──────── Excerpted records ────────

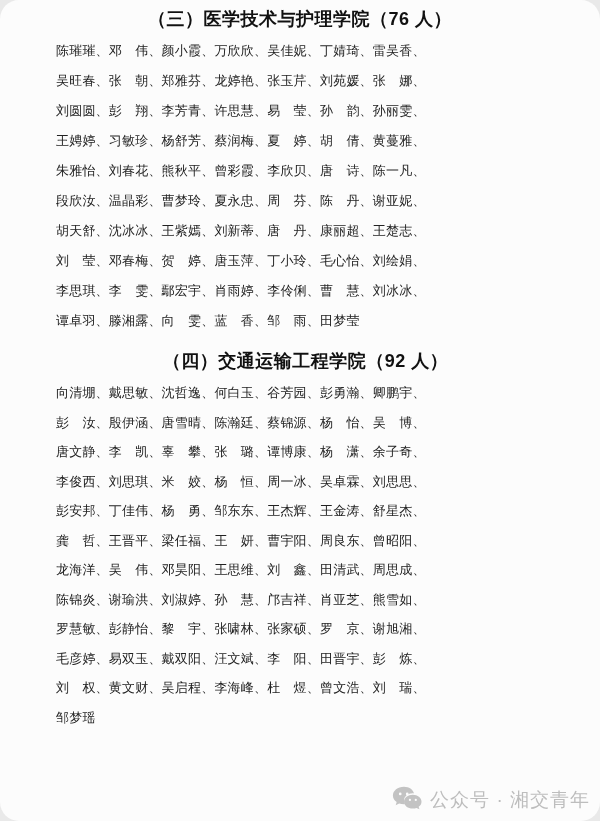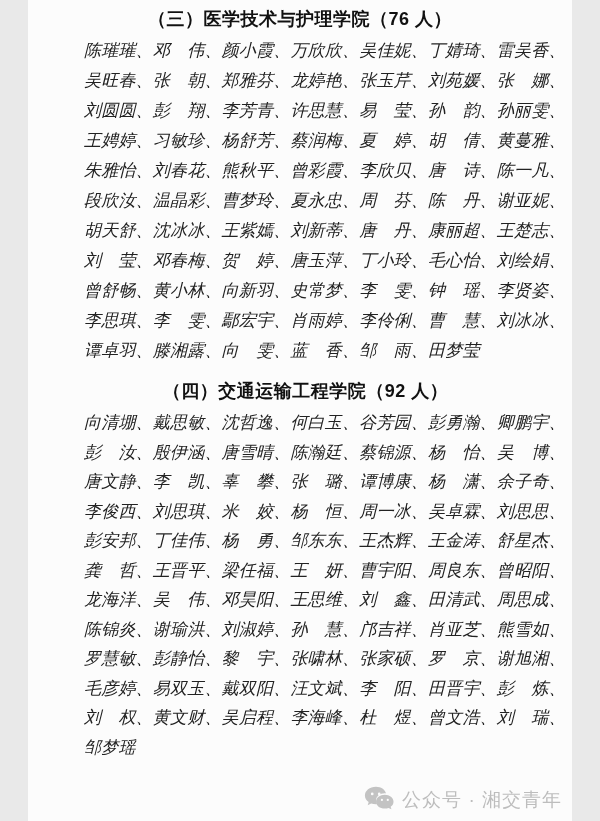--- a/index.html
+++ b/index.html
@@ -6,13 +6,14 @@
   body { background: #e9e9e9; }
   .page {
     position: relative;
-    width: 544px;
+    width: 600px;
     height: 821px;
     margin: 0 auto;
     background: #fcfcfc;
     overflow: hidden;
     font-family: "Liberation Sans", sans-serif;
     color: #1f1f1f;
+    border-radius: 19px;
   }
   .inner { padding-top: 6px; }
   .section-title {

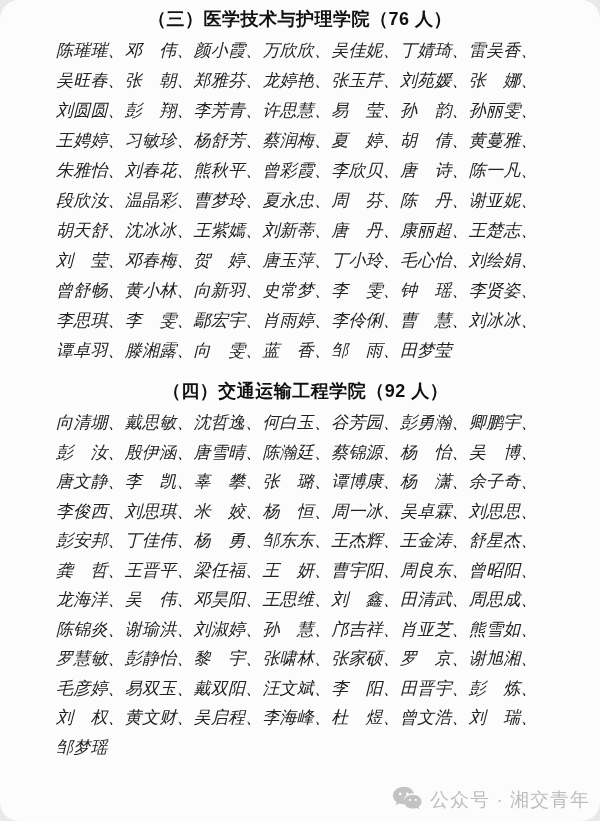--- a/index.html
+++ b/index.html
@@ -30,12 +30,11 @@
   .name-row {
     padding-left: 56px;
     padding-right: 8px;
-    font-size: 17px;
+    font-size: 13px;
     line-height: 30px;
     letter-spacing: 0.2px;
     white-space: nowrap;
     color: #222;
-    font-style: italic;
   }
   .names-2 .name-row { line-height: 29.5px; }
   .watermark {

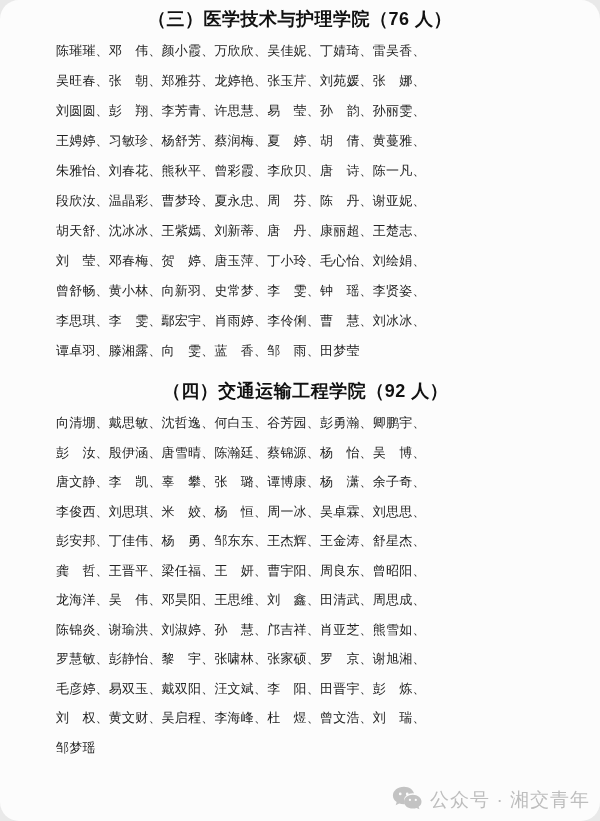--- a/index.html
+++ b/index.html
@@ -68,7 +68,6 @@
       <div class="name-row">段欣汝、温晶彩、曹梦玲、夏永忠、周　芬、陈　丹、谢亚妮、</div>
       <div class="name-row">胡天舒、沈冰冰、王紫嫣、刘新蒂、唐　丹、康丽超、王楚志、</div>
       <div class="name-row">刘　莹、邓春梅、贺　婷、唐玉萍、丁小玲、毛心怡、刘绘娟、</div>
-      <div class="name-row">曾舒畅、黄小林、向新羽、史常梦、李　雯、钟　瑶、李贤姿、</div>
       <div class="name-row">李思琪、李　雯、鄢宏宇、肖雨婷、李伶俐、曹　慧、刘冰冰、</div>
       <div class="name-row">谭卓羽、滕湘露、向　雯、蓝　香、邹　雨、田梦莹</div>
     </div>

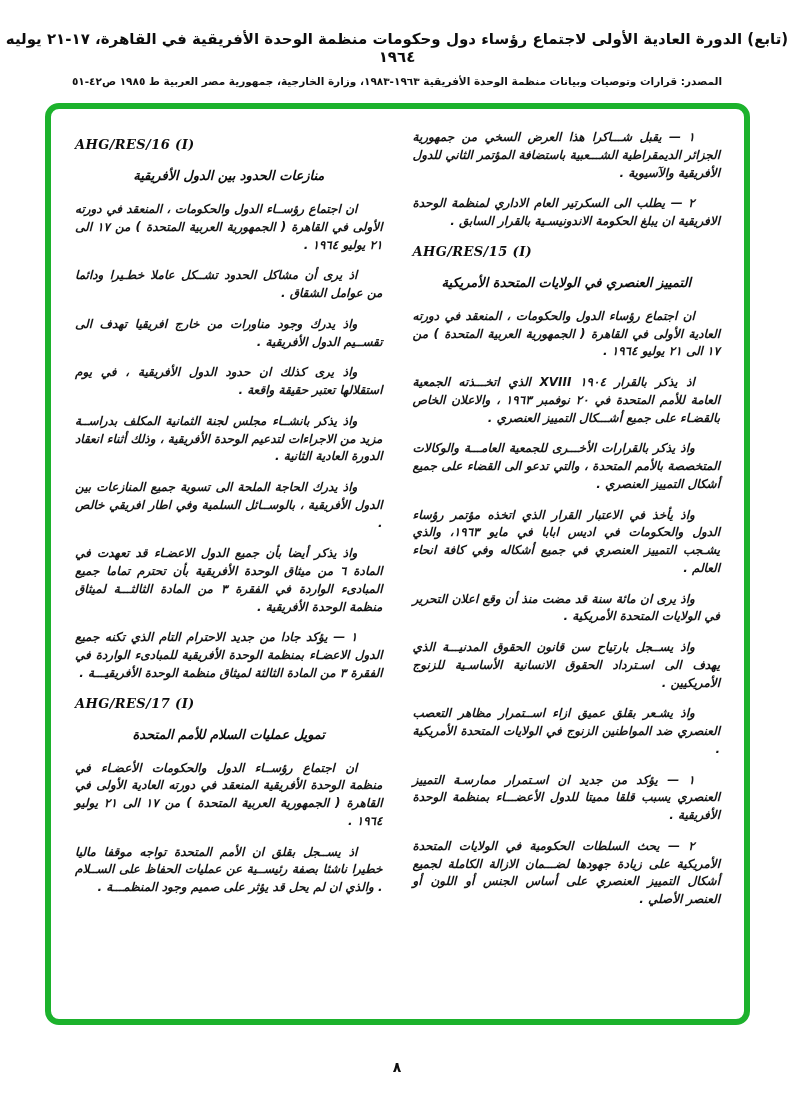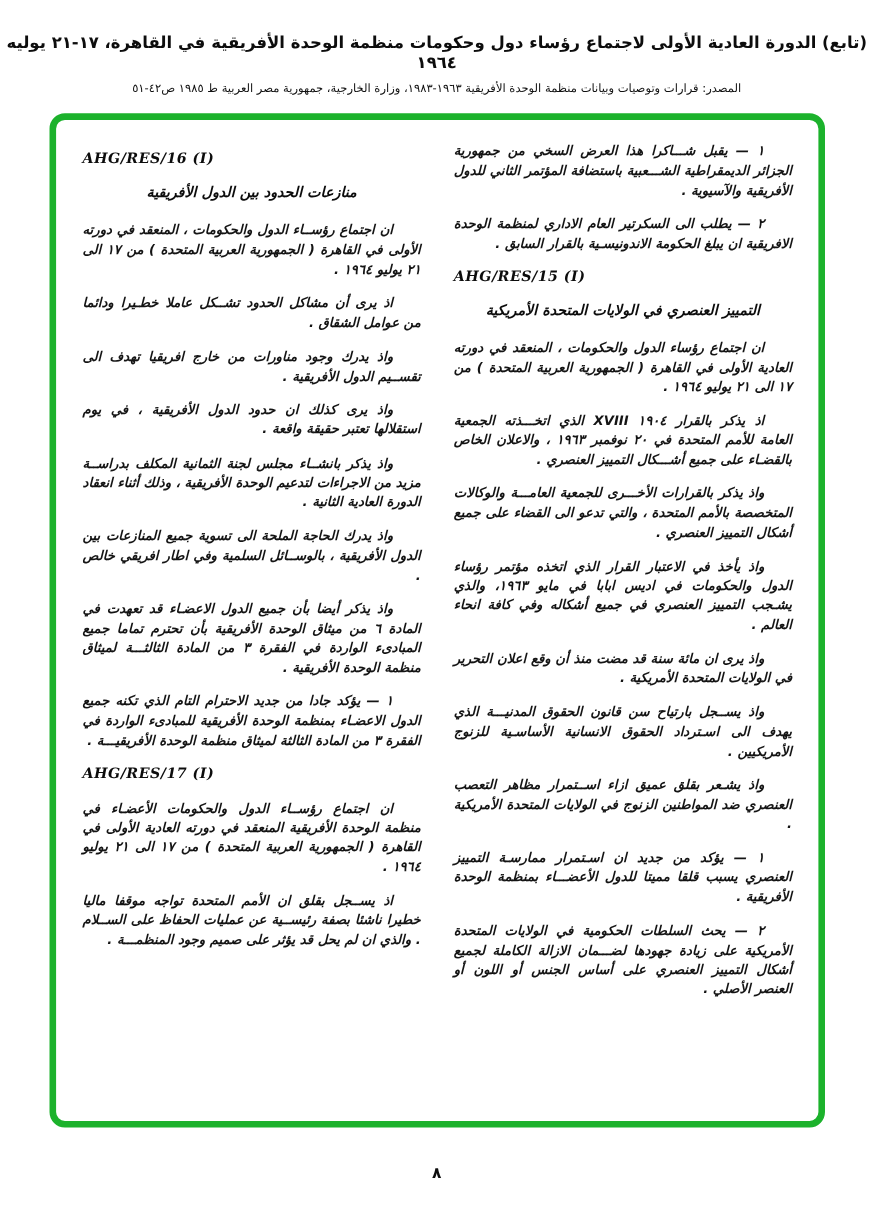--- a/index.html
+++ b/index.html
@@ -26,7 +26,7 @@
   .h-source{
     margin-top:9px;
     font-size:10.5px;
-    font-weight:400;
+    font-weight:700;
     color:#101010;
   }
   .content-border{

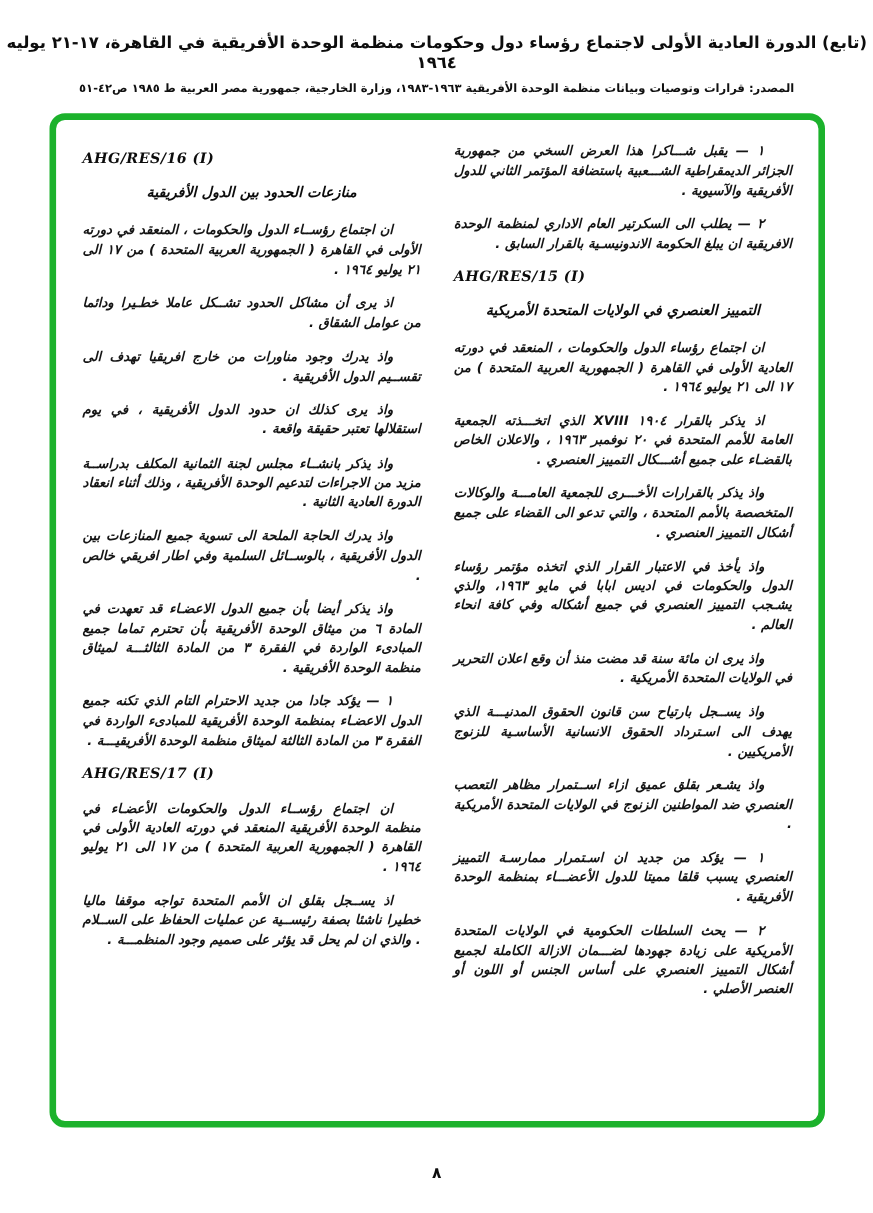--- a/index.html
+++ b/index.html
@@ -128,6 +128,7 @@
           <div class="block paragraph">واذ يذكر أيضا بأن جميع الدول الاعضـاء قد تعهدت في المادة ٦ من ميثاق الوحدة الأفريقية بأن تحترم تماما جميع المبادىء الواردة في الفقرة ٣ من المادة الثالثـــة لميثاق منظمة الوحدة الأفريقية .</div>
           <div class="block paragraph">١ — يؤكد جادا من جديد الاحترام التام الذي تكنه جميع الدول الاعضـاء بمنظمة الوحدة الأفريقية للمبادىء الواردة في الفقرة ٣ من المادة الثالثة لميثاق منظمة الوحدة الأفريقيـــة .</div>
           <div class="block code">AHG/RES/17 (I)</div>
+          <div class="block title">تمويل عمليات السلام للأمم المتحدة</div>
           <div class="block paragraph">ان اجتماع رؤســاء الدول والحكومات الأعضـاء في منظمة الوحدة الأفريقية المنعقد في دورته العادية الأولى في القاهرة ( الجمهورية العربية المتحدة ) من ١٧ الى ٢١ يوليو ١٩٦٤ .</div>
           <div class="block paragraph">اذ يســجل بقلق ان الأمم المتحدة تواجه موقفا ماليا خطيرا ناشئا بصفة رئيســية عن عمليات الحفاظ على الســلام . والذي ان لم يحل قد يؤثر على صميم وجود المنظمـــة .</div>
         </div>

────────

**Work task**
Among the entries above, how many lines hold the string "name"? Answer with the bare number.

**Answer to the problem**
8